Common Use Cases#
This page describes the common forecasting use cases supported by OpenSTEF, explains what makes each one different, and provides practical configuration examples. OpenSTEF’s flexible ForecastingWorkflowConfig allows you to tailor model behaviour, metrics, and optimization targets to each scenario.
graph TD
I1[Load Measurements] --> P
I2[Weather Data] --> P
I3[Grid Topology] --> P
I4[Market Prices] --> P
P[OpenSTEF Pipeline] --> O1[Peak Alerts]
P --> O2[Capacity Estimates]
P --> O3[Loss Predictions]
P --> O4[Transport Plans]
P --> O5[Heat Demand Curves]
P --> O6[Route-Level Loading]
classDef primary fill:#00D9C5,stroke:#1E3A5F,stroke-width:2px,color:#000
classDef secondary fill:#1E3A5F,stroke:#00D9C5,stroke-width:2px,color:#fff
classDef accent fill:#e6f7f5,stroke:#00D9C5,stroke-width:2px,color:#000
class P secondary
class I1,I2,I3,I4 accent
class O1,O2,O3,O4,O5,O6 primary
Overview#
OpenSTEF originated as a congestion management tool for Dutch grid operators, but has grown to support a range of energy forecasting scenarios.
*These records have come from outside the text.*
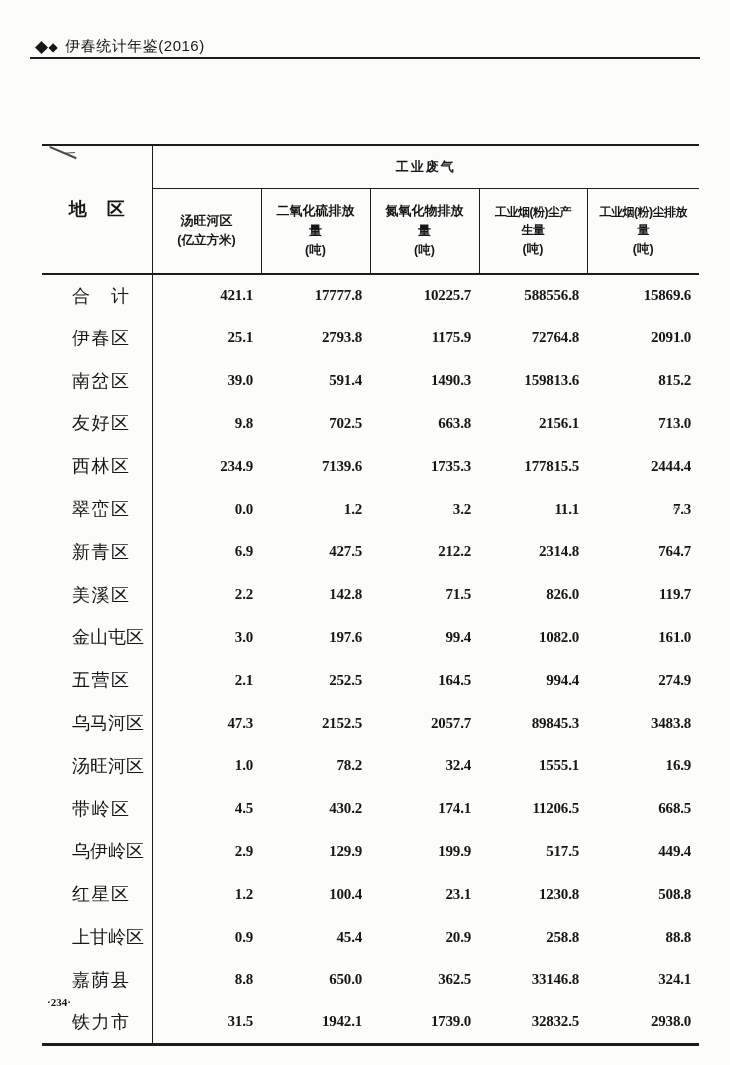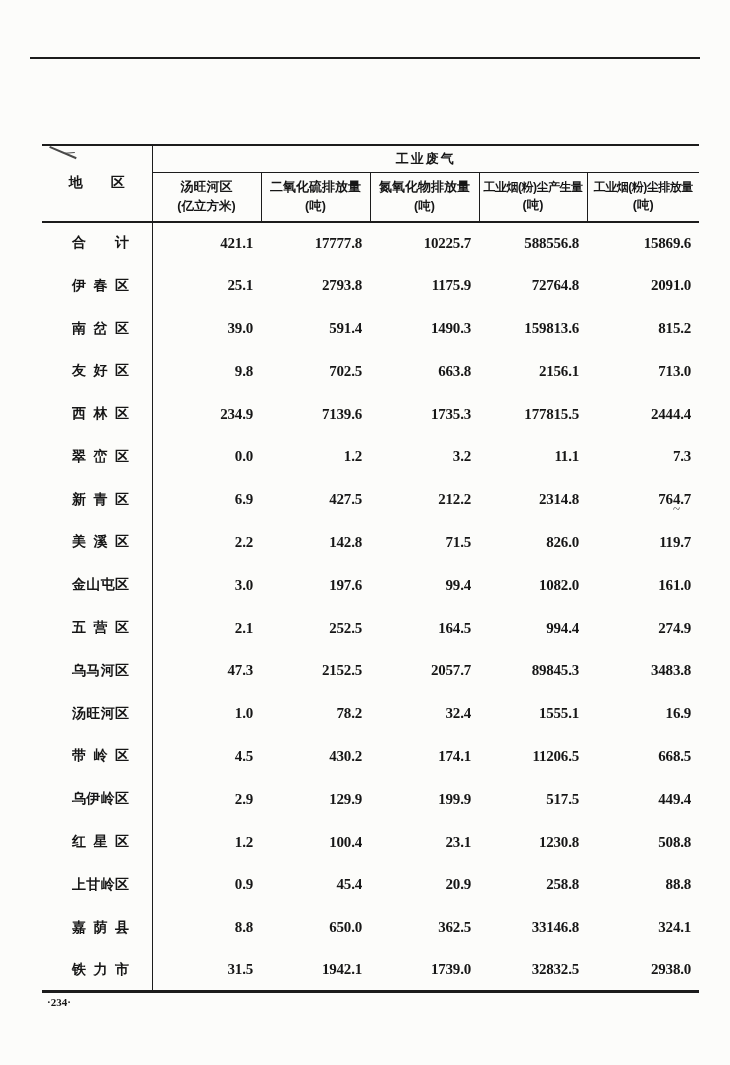"◆◆ 伊春统计年鉴(2016)" div.book-header { html: none -> <div> <span>◆</span><span>◆</span><span>伊春统计年鉴(2016)</span> </div> }
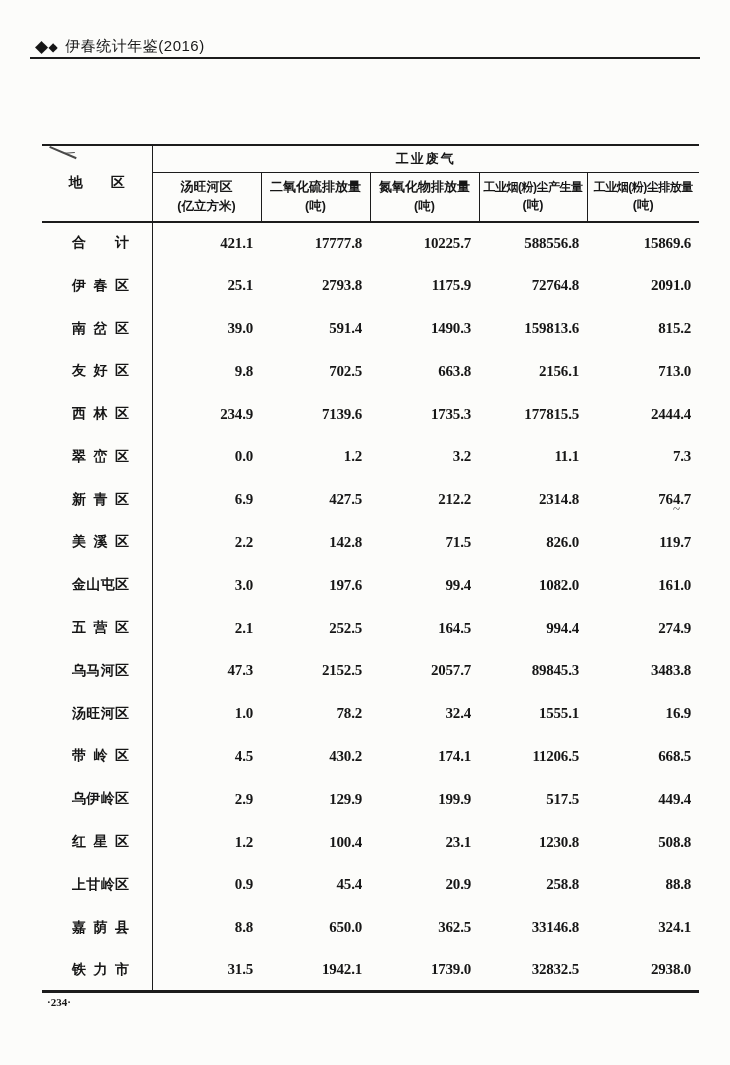"工业废气" thead th { padding: 4px -> 12px }
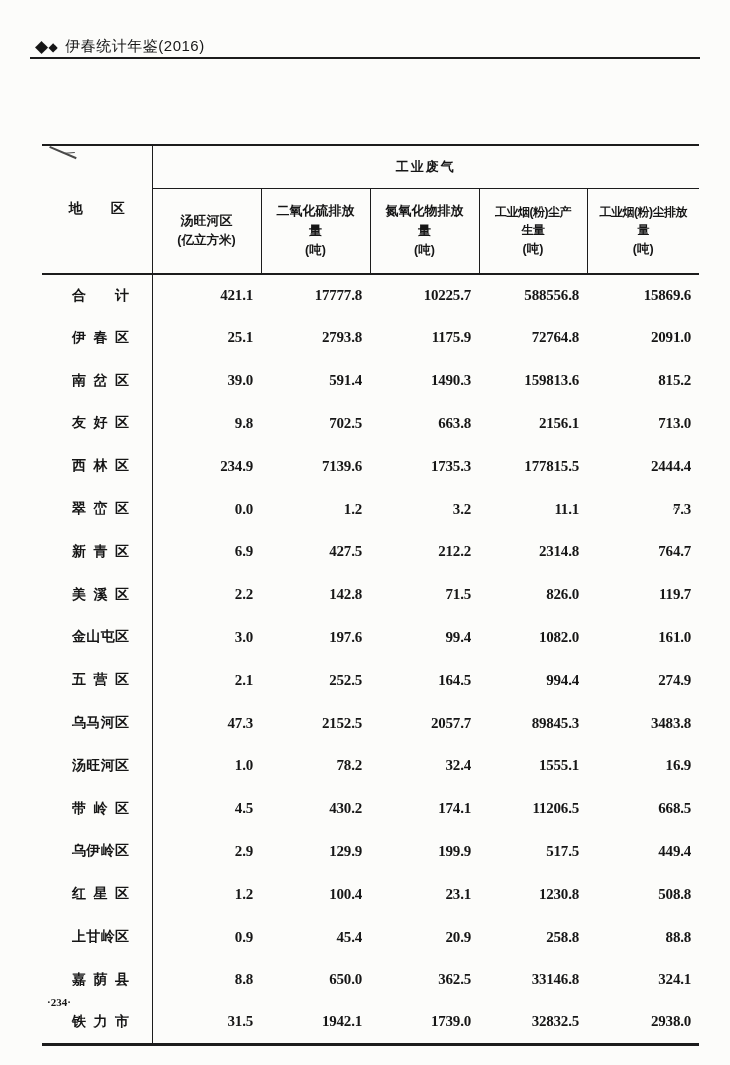"地区" .region-h { font-size: 14px -> 18px }
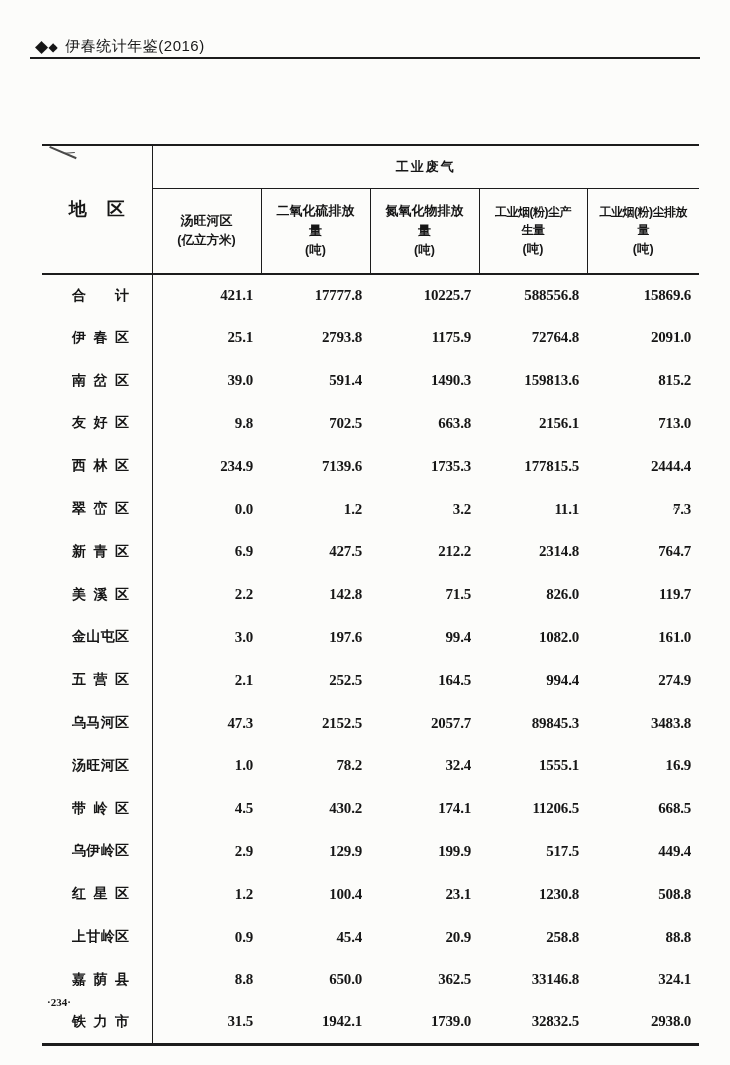"合计" tbody th.region-cell { font-size: 14px -> 18px; font-weight: bold -> normal }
Each use case differs in:
Optimization target — peak accuracy vs. overall accuracy vs. cost-weighted error
Aggregation level — individual customer to system-wide
Key predictors — weather-dominated vs. temporal-pattern-dominated
Output format — point forecasts, quantiles, or component splits
The sections below describe each use case, when to choose it, and how to configure OpenSTEF accordingly.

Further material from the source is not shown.